Жорж Батай пообещал присмотреть за материалами исследований, собранными Беньямином для труда о пассажах, и от этого на душе у него стало немного легче. Последний черновик (единственный полный черновик его работы) должен был остаться в его портфеле, как бы тяжело ни было тащить его за тридевять земель – на Кубу, в Буэнос-Айрес или на Южный полюс. А может быть, там, в Антарктике, в плену снегов и льдов, ему было бы лучше всего. Теперь, когда любой рост чего бы то ни было казался ему злокачественным, мысленное созерцание остановки всех жизненных процессов приносило ему успокоение. Даже росписи Дегоффа в читальном зале виделись ему теперь каким-то кошмаром, чем-то перезрелым, образчиком необузданного размножения клеток и ничем не сдерживаемого роста. Нужно уезжать, и как можно дальше.
Мысли Доры были заняты одним: куда ехать, раз уж приходится?
– Все мои подруги уехали в Лурд. Говорят, там очень мило, – твердила она.
Беньямин не стал говорить, что у нее, вообще-то, всего одна подруга – Эмма Кон, с которой они когда-то в Берлине учились в одной школе. Она-то и написала ей, что Лурд «по сравнению со многими другими городами – довольно милое место».

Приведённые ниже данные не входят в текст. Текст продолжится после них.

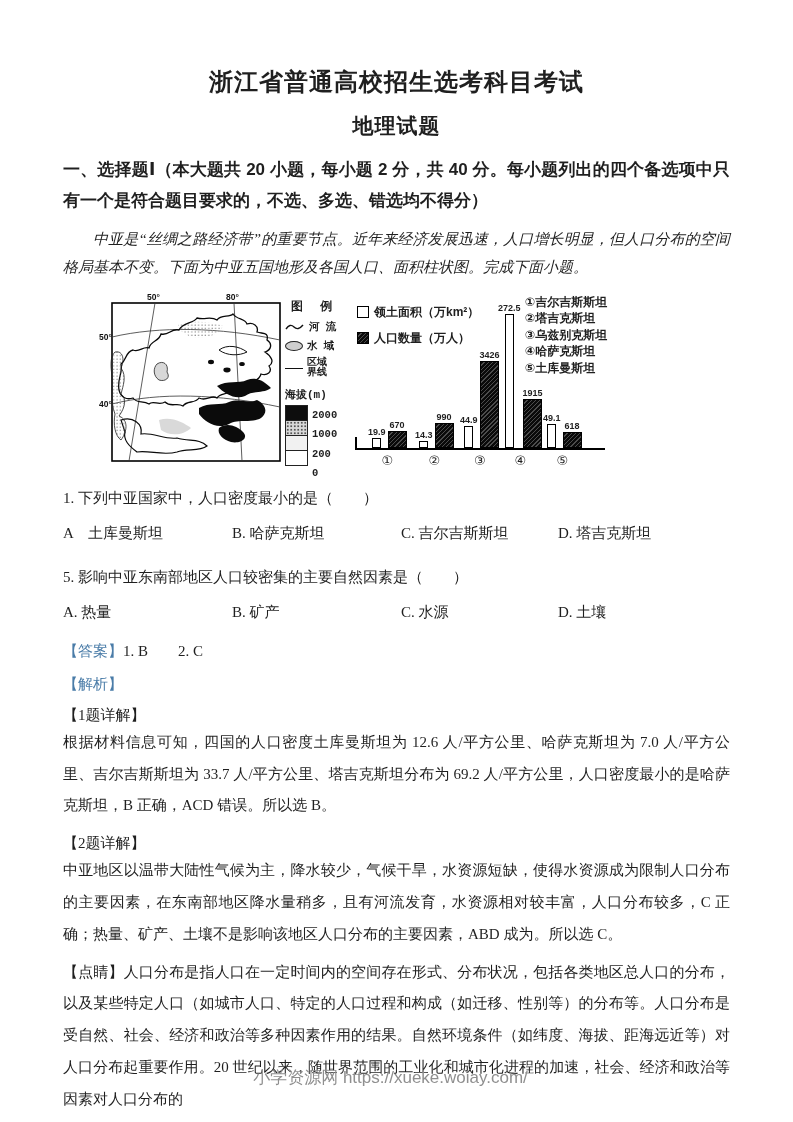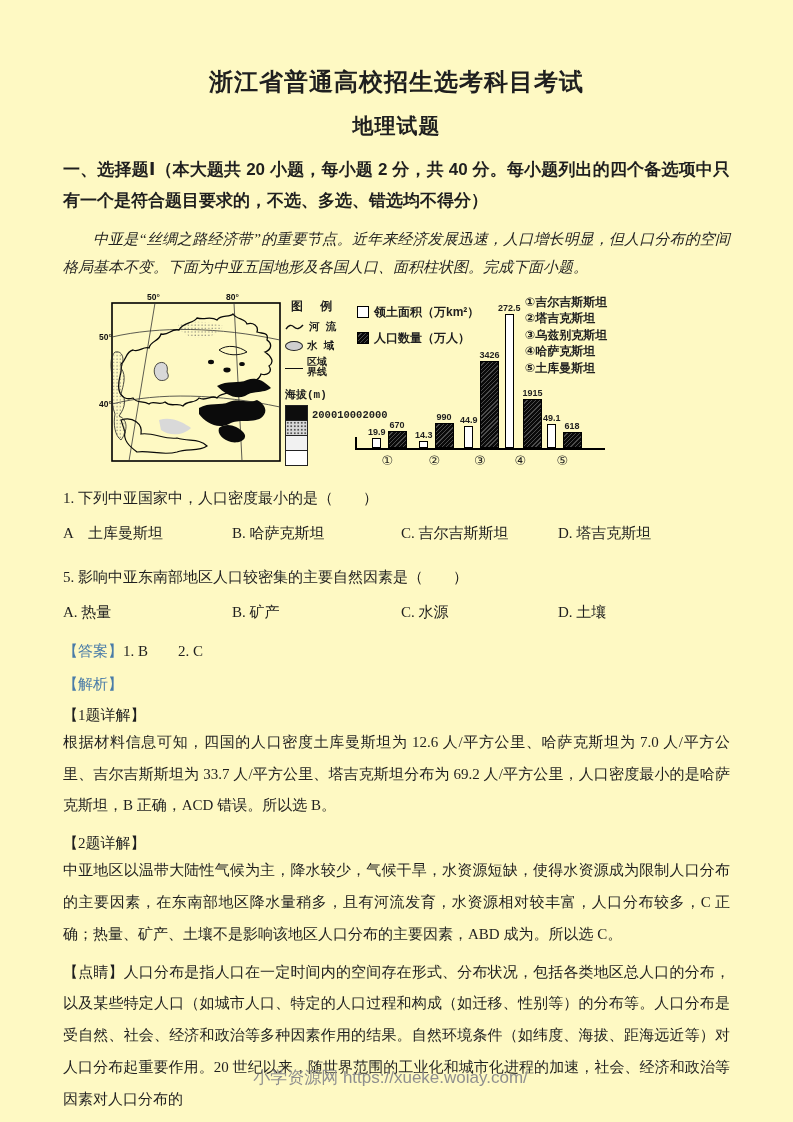--- a/index.html
+++ b/index.html
@@ -5,7 +5,7 @@
   html,body{margin:0;padding:0;background:#e8e8e8;}
   .page{
     position:relative; width:793px; height:1122px; margin:0 auto;
-    background:#fef9c3; overflow:hidden;
+    background:#ffffff; overflow:hidden;
     font-family:"Liberation Serif","DejaVu Serif",serif;
     color:#1f1f1f;
   }

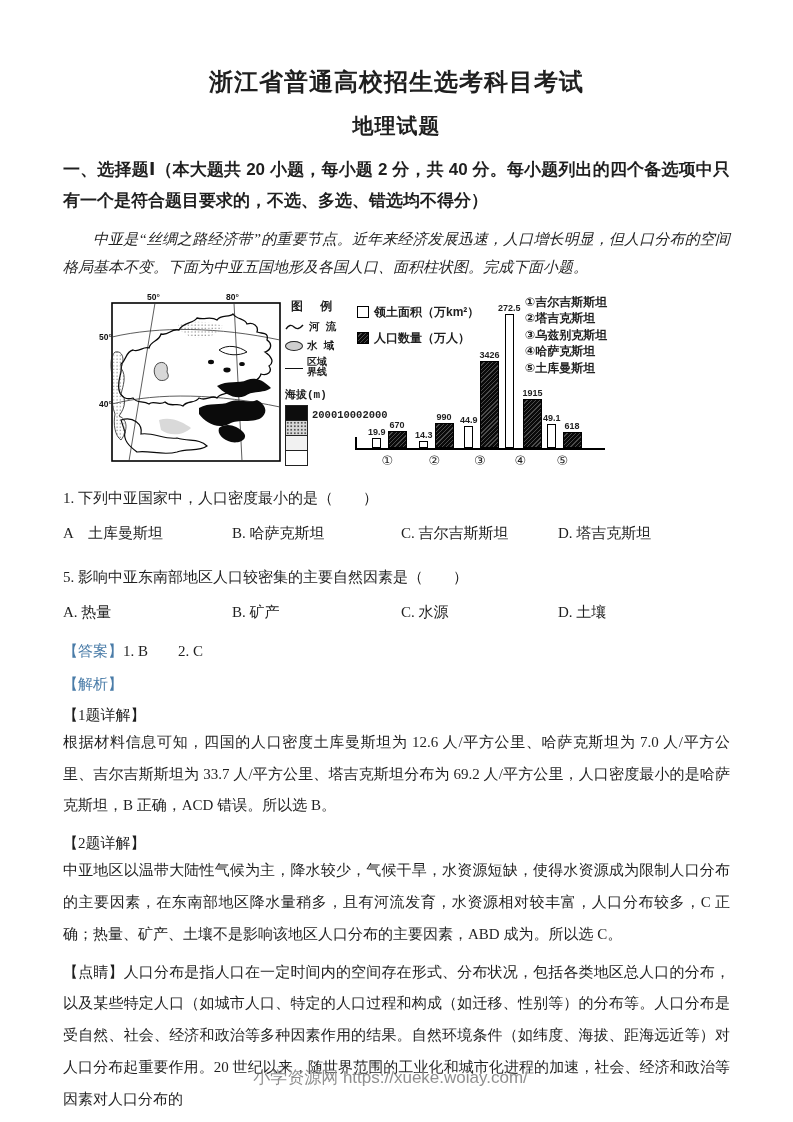--- a/index.html
+++ b/index.html
@@ -40,8 +40,8 @@
     background-image:radial-gradient(#555 0.8px, transparent 0.9px); background-size:3.5px 3.5px;}
   .eb2{background:#f1f1f1;}
   .eb3{background:#ffffff;}
-  .elev-labels{display:flex; flex-direction:row; justify-content:space-between;
-    height:56px; padding-top:8px; font-size:10.5px; line-height:1;}
+  .elev-labels{display:flex; flex-direction:column; justify-content:space-between;
+    height:56px; padding-top:8px; font-size:10.5px; line-height:1;gap:9px;}
 
   .chart{position:relative; width:258px; height:186px;
     font-family:"Liberation Sans","DejaVu Sans",sans-serif;}

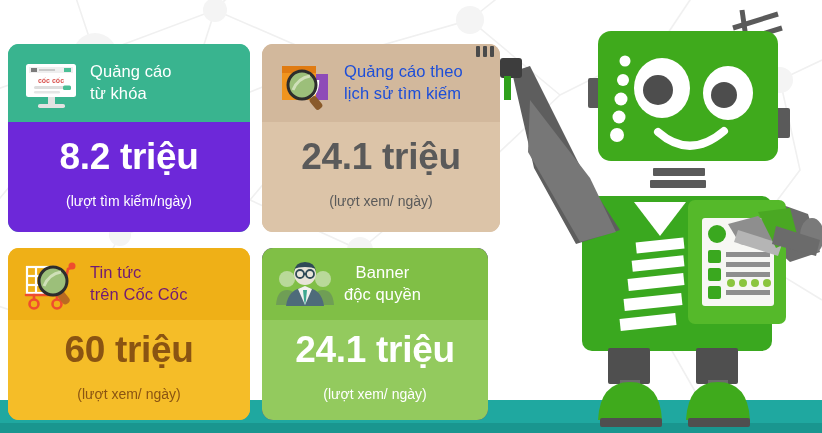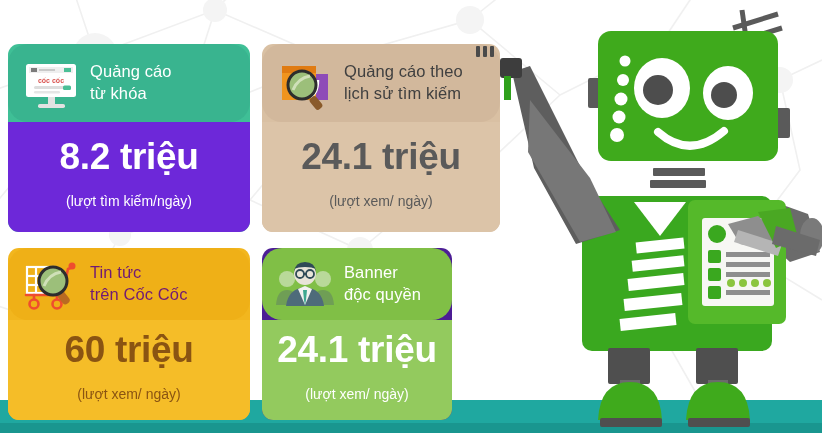--- a/index.html
+++ b/index.html
@@ -33,7 +33,6 @@
     display:flex;align-items:center;
     padding:0 10px 0 12px;
     box-sizing:border-box;
-    border-radius:20px;
   }
   .card-icon{
     width:62px;height:62px;flex:0 0 62px;

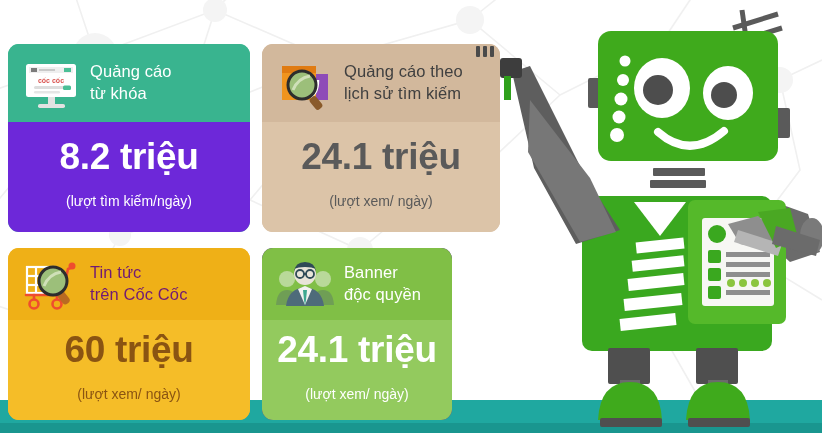--- a/index.html
+++ b/index.html
@@ -65,7 +65,7 @@
   
   #card2{left:262px;top:44px;width:238px;height:188px;background:#d9c0a3;}
   #card2 .card-head{height:78px;background:#d2b89c;}
-  #card2 .card-title{color:#404040;}
+  #card2 .card-title{color:#1d4ed8;}
   #card2 .card-body{background:#dcc4a8;}
   #card2 .big-num{color:#5a5a5a;}
   #card2 .sub-num{color:#5a5a5a;}

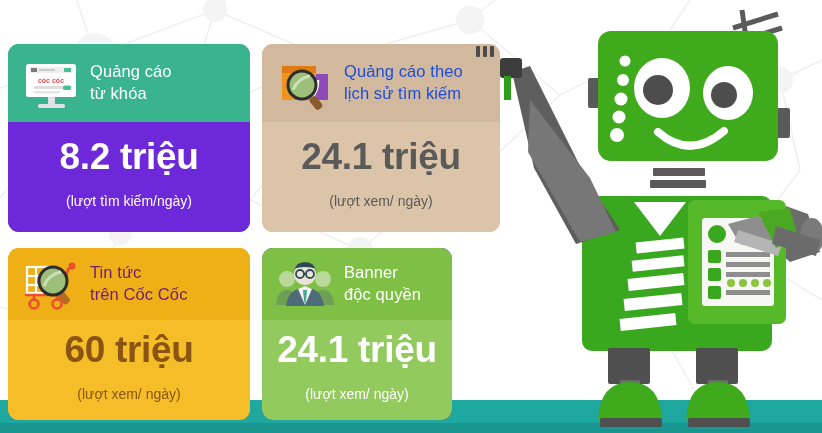--- a/index.html
+++ b/index.html
@@ -79,7 +79,7 @@
   #card3 .sub-num{color:#8a5412;}
 
   
-  #card4{left:262px;top:248px;width:190px;height:172px;background:#4c1d95;}
+  #card4{left:262px;top:248px;width:226px;height:172px;background:#4c1d95;text-align:center;}
   #card4 .card-head{height:72px;background:#80bf46;}
   #card4 .card-title{color:#ffffff;}
   #card4 .card-body{background:#93ca5e;}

Ему эта идея тоже пришлась по душе. Лурд – город надежды. И в самом деле, многие поколения недужных тянулись туда за исцелением, там давно уже находят пристанище беженцы. Добрые жители Лурда, очевидно, благосклонны к паломникам: так или иначе, они кормят их, дают им кров. Принимать странников и исцелять – их предназначение. А его предназначение – быть странником и страдать, размышлял Беньямин. Всегда он гость, пожизненно кочевник. Осмелится ли он назвать себя так? Вечный жид. «В трудные времена, – писал он в Нью-Йорк Максу Хоркхаймеру, – мы открываем собственную сущность. Как кости, выпирающие сквозь ссохшуюся кожу, проступают черты души».